SUPPLIED RECORDS:

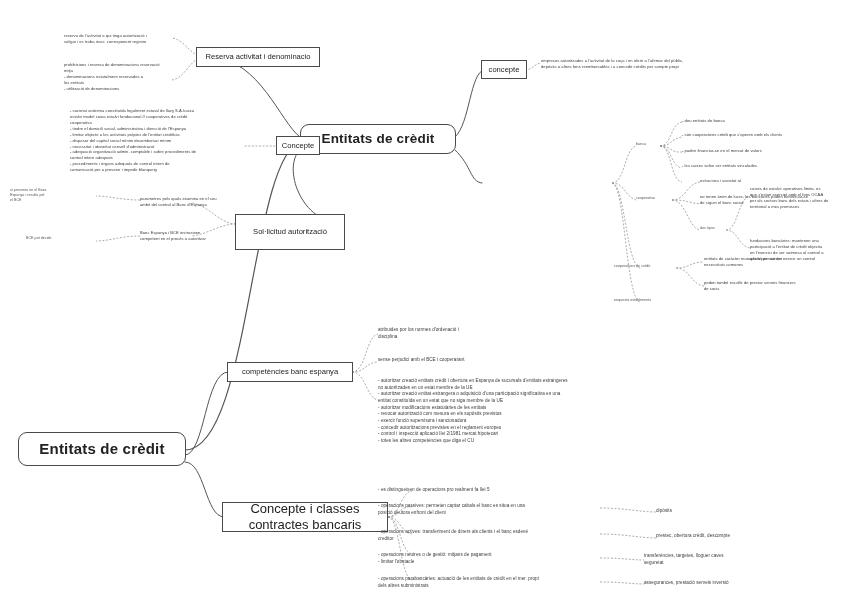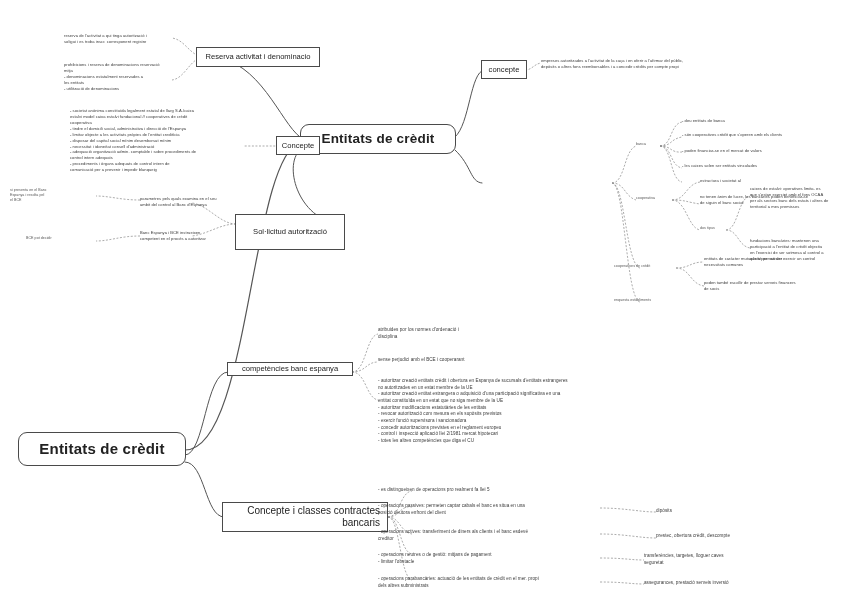--- a/index.html
+++ b/index.html
@@ -146,7 +146,7 @@
   <div class="node branch" style="left:481px;top:60px;width:46px;height:19px;">concepte</div>
 
 
-  <div class="node branch" style="left:227px;top:362px;width:126px;height:14px;">competències banc espanya</div>
+  <div class="node branch" style="left:227px;top:362px;width:126px;height:20px;">competències banc espanya</div>
 
   <div class="node branch b2" style="left:222px;top:502px;width:166px;height:30px;">Concepte i classes contractes bancaris</div>
 

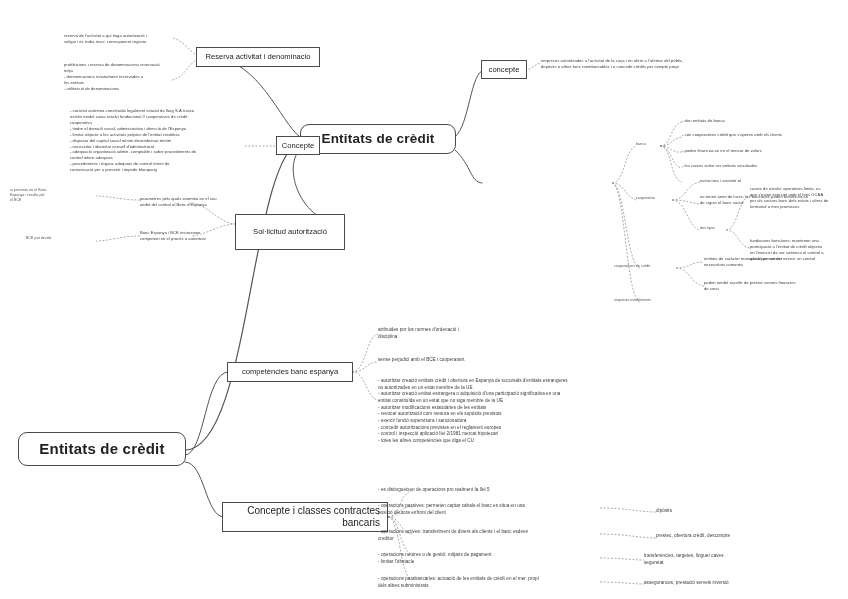--- a/index.html
+++ b/index.html
@@ -44,7 +44,7 @@
     border-radius:9px;
   }
   .node.branch{font-size:7.6px;font-weight:normal;}
-  .node.branch.b2{font-size:10px;text-align:right;}
+  .node.branch.b2{font-size:13px;}
 
   
   .leaf{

WHAT YOU WILL DO:
The answer must be the entries above, printed exactly, with no pictures.

SOLVED PROBLEM:
--- a/index.html
+++ b/index.html
@@ -146,7 +146,7 @@
   <div class="node branch" style="left:481px;top:60px;width:46px;height:19px;">concepte</div>
 
 
-  <div class="node branch" style="left:227px;top:362px;width:126px;height:14px;">competències banc espanya</div>
+  <div class="node branch" style="left:227px;top:362px;width:126px;height:20px;">competències banc espanya</div>
 
   <div class="node branch b2" style="left:222px;top:502px;width:166px;height:30px;">Concepte i classes contractes bancaris</div>
 

--- a/index.html
+++ b/index.html
@@ -44,7 +44,7 @@
     border-radius:9px;
   }
   .node.branch{font-size:7.6px;font-weight:normal;}
-  .node.branch.b2{font-size:10px;text-align:right;}
+  .node.branch.b2{font-size:13px;}
 
   
   .leaf{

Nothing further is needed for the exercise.